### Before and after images
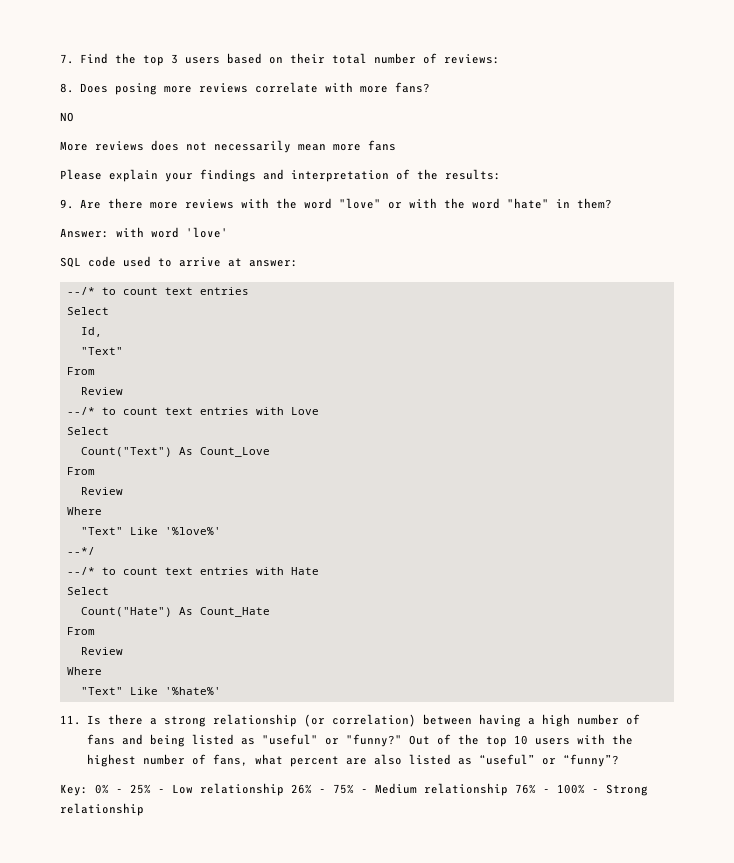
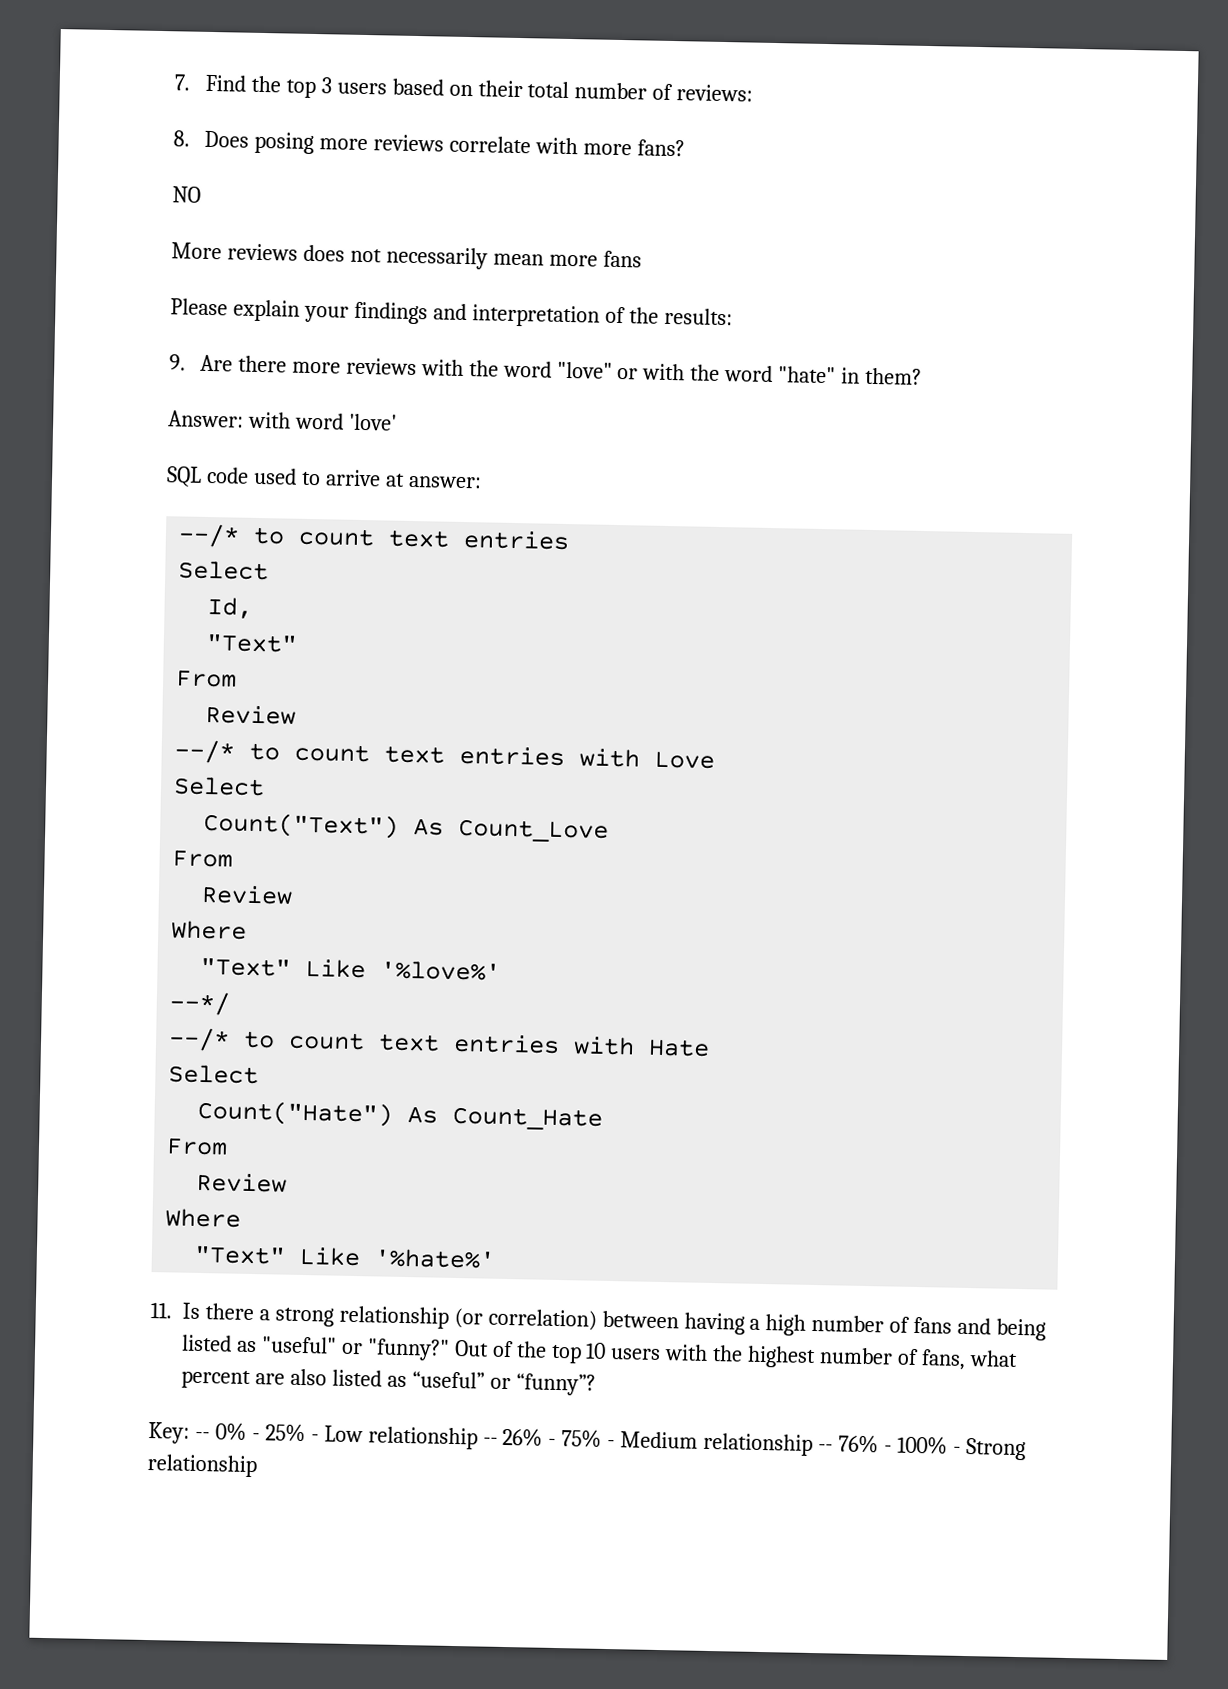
(88, 790) none -> [194,1431,210,1440] --
(284, 789) none -> [482,1437,498,1445] --
(508, 789) none -> [818,1444,834,1452] --

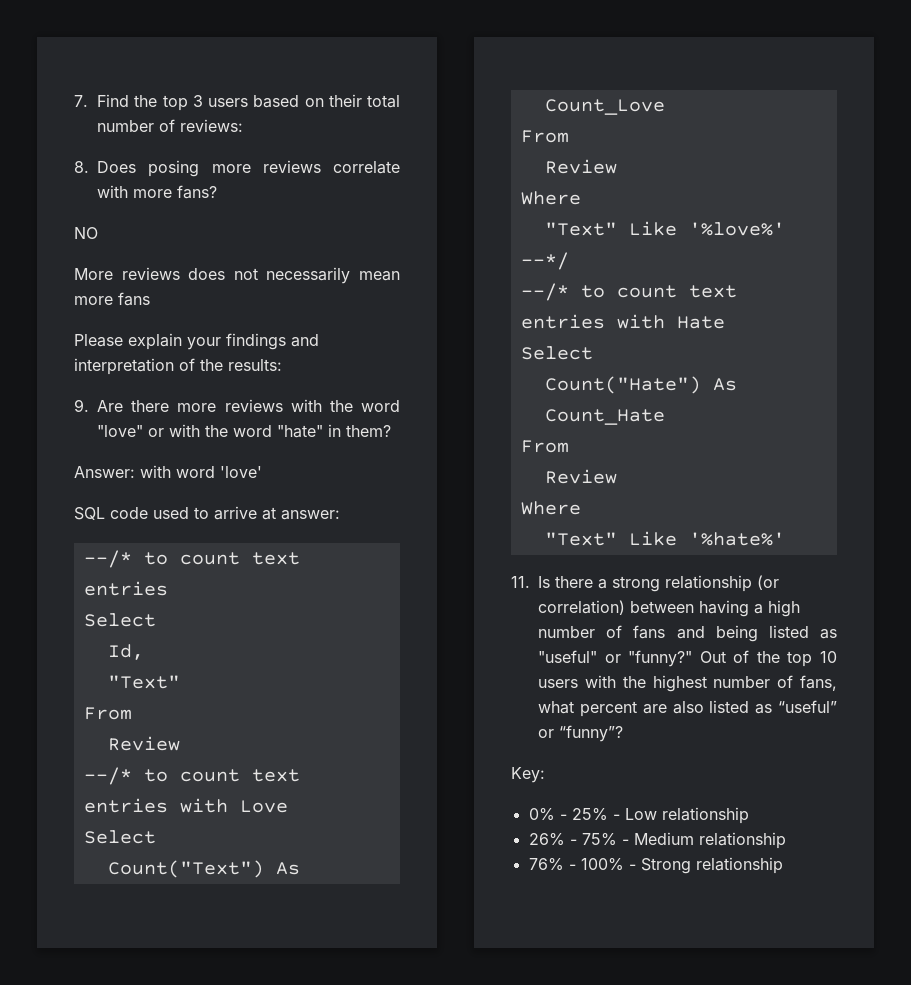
[194,1431,210,1440] -- -> (545, 775) //
[482,1437,498,1445] -- -> (749, 815) //
[818,1444,834,1452] -- -> (786, 840) //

### Exercise directions
Find the line that contains "(508, 789) none" and repeat it, along with every line after it to the end of the data, exactly; drop the pictures.

### Expected output
(508, 789) none -> [818,1444,834,1452] --

[194,1431,210,1440] -- -> (545, 775) //
[482,1437,498,1445] -- -> (749, 815) //
[818,1444,834,1452] -- -> (786, 840) //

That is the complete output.